During a motor vehicle collision, objects with mass and velocity come into contact with each other, often resulting in property damage and physical injury. The application of physical sciences like mathematics and physics can be easily understood. However, the same theories can be applied to workplace accidents, slips and falls, and other non-collision related incidents.


At a construction site, a worker falls some distance and strikes an immobile object. The same methods used to reconstruct an accident where a motor vehicle strikes a stationary entity can be applied to the construction site accident. The following critical questions should be verified:

  • How far did the worker fall?                                 
  • What was the speed of the fall?
  • What forces were involved?
  • What are the expected injuries?
  • What was the cause of the incident?

canstockphoto16547735.jpg© Can Stock Photo / Bialasiewicz

When used in conjunction with a thorough and detailed investigation of an incident, a reconstruction can be extremely instrumental in determining causation and preventing future incidents. A properly conducted investigation can also:

  • Prove or disprove a plaintiff’s claims
  • Prove or disprove a defendant’s claims
  • Corroborate statements of witnesses
  • Corroborate medical opinions regarding injuries
  • Establish a clear sequence of events


The term "accident" is often used when referring to an unplanned, unavoidable, and unexpected event. Whether they involve a motor vehicle, or occur at a workplace or on private property, nearly all fatalities and injuries are preventable; therefore, using the term "incident" investigation is preferred.
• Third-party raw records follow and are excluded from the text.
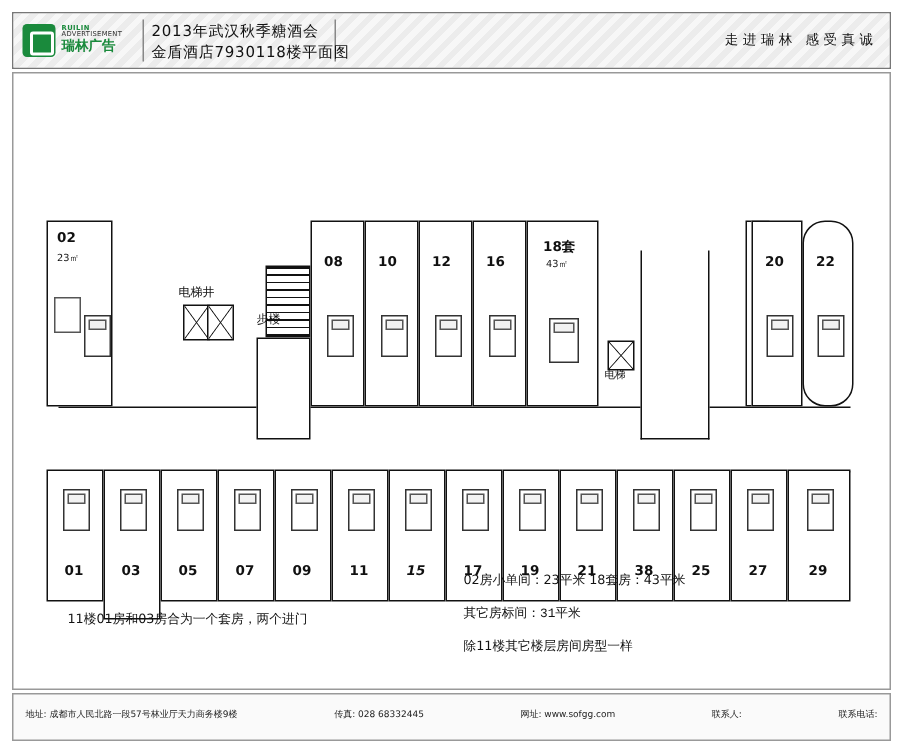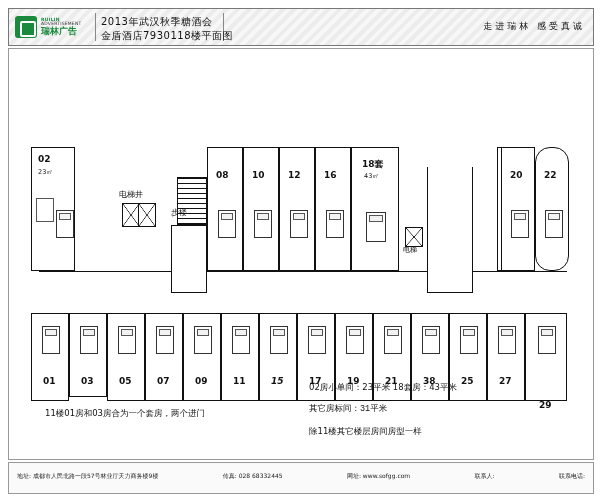--- a/index.html
+++ b/index.html
@@ -142,21 +142,21 @@
     </div>
     <div class="room" style="left:526px;top:98px;width:34px;height:124px;border-radius:15px;">
       <div class="lbl" style="left:8px;top:22px;">22</div>
       <div class="bed" style="left:9px;top:62px;width:16px;height:26px;"></div>
     </div>
 
     <div class="room" style="left:22px;top:264px;width:38px;height:88px;">
       <div class="bed" style="left:10px;top:12px;width:16px;height:26px;"></div>
       <div class="lbl" style="left:11px;top:62px;">01</div>
     </div>
-    <div class="room" style="left:60px;top:264px;width:38px;height:84px;">
+    <div class="room" style="left:60px;top:264px;width:38px;height:100px;">
       <div class="bed" style="left:10px;top:12px;width:16px;height:26px;"></div>
       <div class="lbl" style="left:11px;top:62px;">03</div>
     </div>
     <div class="room" style="left:98px;top:264px;width:38px;height:88px;">
       <div class="bed" style="left:10px;top:12px;width:16px;height:26px;"></div>
       <div class="lbl" style="left:11px;top:62px;">05</div>
     </div>
     <div class="room" style="left:136px;top:264px;width:38px;height:88px;">
       <div class="bed" style="left:10px;top:12px;width:16px;height:26px;"></div>
       <div class="lbl" style="left:11px;top:62px;">07</div>
@@ -192,21 +192,21 @@
     <div class="room" style="left:440px;top:264px;width:38px;height:88px;">
       <div class="bed" style="left:10px;top:12px;width:16px;height:26px;"></div>
       <div class="lbl" style="left:11px;top:62px;">25</div>
     </div>
     <div class="room" style="left:478px;top:264px;width:38px;height:88px;">
       <div class="bed" style="left:10px;top:12px;width:16px;height:26px;"></div>
       <div class="lbl" style="left:11px;top:62px;">27</div>
     </div>
     <div class="room" style="left:516px;top:264px;width:42px;height:88px;">
       <div class="bed" style="left:12px;top:12px;width:16px;height:26px;"></div>
-      <div class="lbl" style="left:13px;top:62px;margin-top:24px;">29</div>
+      <div class="lbl" style="left:13px;top:62px;">29</div>
     </div>
 
     <div class="note" style="left:36px;top:356px;">11楼01房和03房合为一个套房，两个进门</div>
     <div class="note" style="left:300px;top:330px;">02房小单间：23平米    18套房：43平米</div>
     <div class="note" style="left:300px;top:352px;font-family:Liberation Mono, monospace;">其它房标间：31平米</div>
     <div class="note" style="left:300px;top:374px;">除11楼其它楼层房间房型一样</div>
   </div>
 
   <div class="footer">
     <div class="footer-row">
Incident reconstruction is conducted to gain explicit knowledge of the series of events that surround an incident using deductive and inductive reasoning, physical evidence, scientific methods, and their interrelationships. A properly conducted incident reconstruction includes the systematic collection, preservation, and evaluation of all available physical evidence, statements of the involved parties, and witness statements, to establish a sequence of events and the order in which they (allegedly) occurred. Perhaps more importantly, a reconstruction can help prove what is unlikely to have occurred.


The most common types of incidents that can be reconstructed are transportation incidents, premises incidents, and product incidents.

Transportation incidents are easily the most well known and recognizable type of incident to be reconstructed. The most common types of transportation incidents involve the following:

  • Motor vehicle accidents
  • Motorcycle accidents
  • Pedestrian accidents
  • Large commercial vehicle accidents
  • Transit vehicle accidents

Premises incidents occur regularly. The most common types of premises incidents involve the following:

  • Slips and falls
  • Crime scenes
  • Accidents on private property
  • Accidents on public property
  • Construction site accidents
  • Workplace accidents

Product incidents are also very common occurrences. The most common types of product incidents involve accidents due to the following:

  • Product failure
  • Product design
  • Process failure
  • Mechanical failure


Precision hardware and software can be utilized to reconstruct a wider range of incidents and events. A greater amount of data collected at the scene of the incident often produces the most detailed analysis and stronger conclusions.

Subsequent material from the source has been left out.